100 days have come and gone with all the accompanying media hoopla but it increasingly seems like President Obama’s first 24 hours represented the high water mark of his commitment to rolling back the human rights abuses committed by the Bush administration.

The past week has seen still further blows to campaigners’ hopes that the Obama administration would place traditional American values of accountability and the rule of law at the heart of their response to the ongoing terrorist threat.

Leaks from the Department of Justice suggest that former Bush administration lawyers Jay Bybee, John Yoo and Steven Bradbury are unlikely to face significant disciplinary action – let alone criminal charges – for their role in designing the coercive interrogation practices introduced to military and CIA detention facilities around the world in the wake of the September 11th attacks.

These latter day Tom Hagen’s were asked by the White House to cloak the Bush administration’s illegal innovation in a mantle of legitimacy. In doing so, they were not acting in good faith. Rather, like Michael Corleone’s tame lawyer, they were actively engaged in a criminal conspiracy to circumvent U.S. law.

I have been baffled by the argument that criminal charges would produce a chilling effect on lawyers asked to provide legal advice to the executive. Is this really such a bad thing? The whole point of having in-house legal counsels is to make sure the government stays within the boundaries of the law. Government lawyers should be cautious.

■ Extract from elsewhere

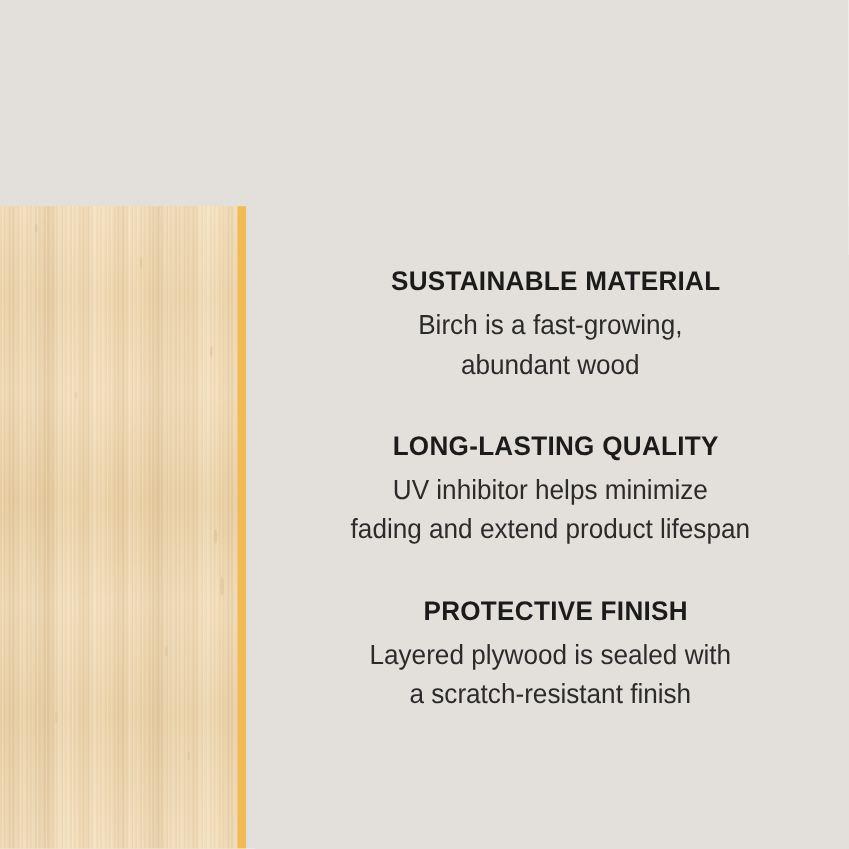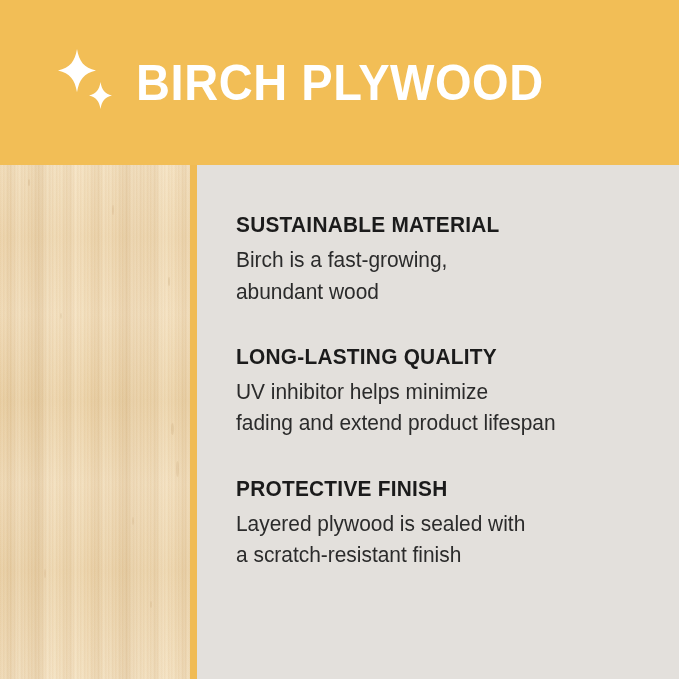"BIRCH PLYWOOD" div.header { html: <div> <div> <svg> <path></path> <path></path> </svg> </div> <div>BIRCH PLYWOOD</div> </div> -> none }
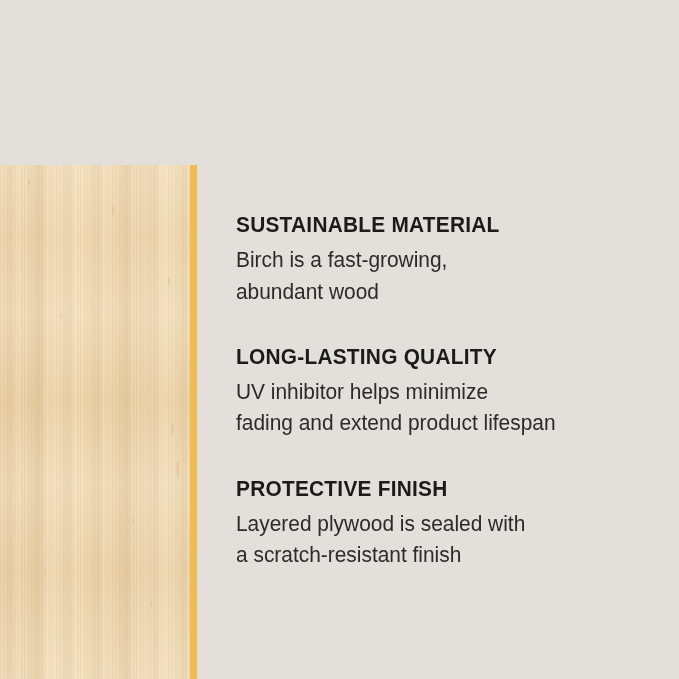"SUSTAINABLE MATERIAL" .panel { text-align: none -> center }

Also worrying are fresh leaks from inside the administration that suggest the President is seriously considering reactivating the Military Commissions put on hold when he came into office. These are the same Commissions that the President denounced on the campaign trail as “an enormous failure.”

Should the President decide to abandon a campaign pledge to “reject” the Military Commissions Act, he will be breathing life into a court system with the fewest rights for suspects of any court in the western world. His first instinct was right – we should not bastardize our judicial system to accommodate illegal practices that should have never been countenanced in the first place.

This morning John McCain and Lindsay Graham published an op-ed piece in the Wall Street Journal in which they note that 1 in 10 of the individuals released from Guantanamo have returned to the battlefield. This also means that 9 out of 10 have not.

The detainees in Guantanamo were supposed to be the worst of the worst but it turns out that 9 times out of 10 our intelligence professionals got the wrong man. The Military Commissions will take the assertions of these same professionals at face value and accord them the weight of evidence.

If the Military Commissions are reinstated we can look forward to many more miscarriages of justice. If you think this is a price worth paying for greater security, consider the damage that the cases of the Guilford Four and Birmingham Six did to the reputation of British justice.

The Obama administration is posed to go down a path that will repeat many of the mistakes of the past eight years. This is a time for moral courage not moral compromise. We can do better and we need to make sure that this White House hears that message.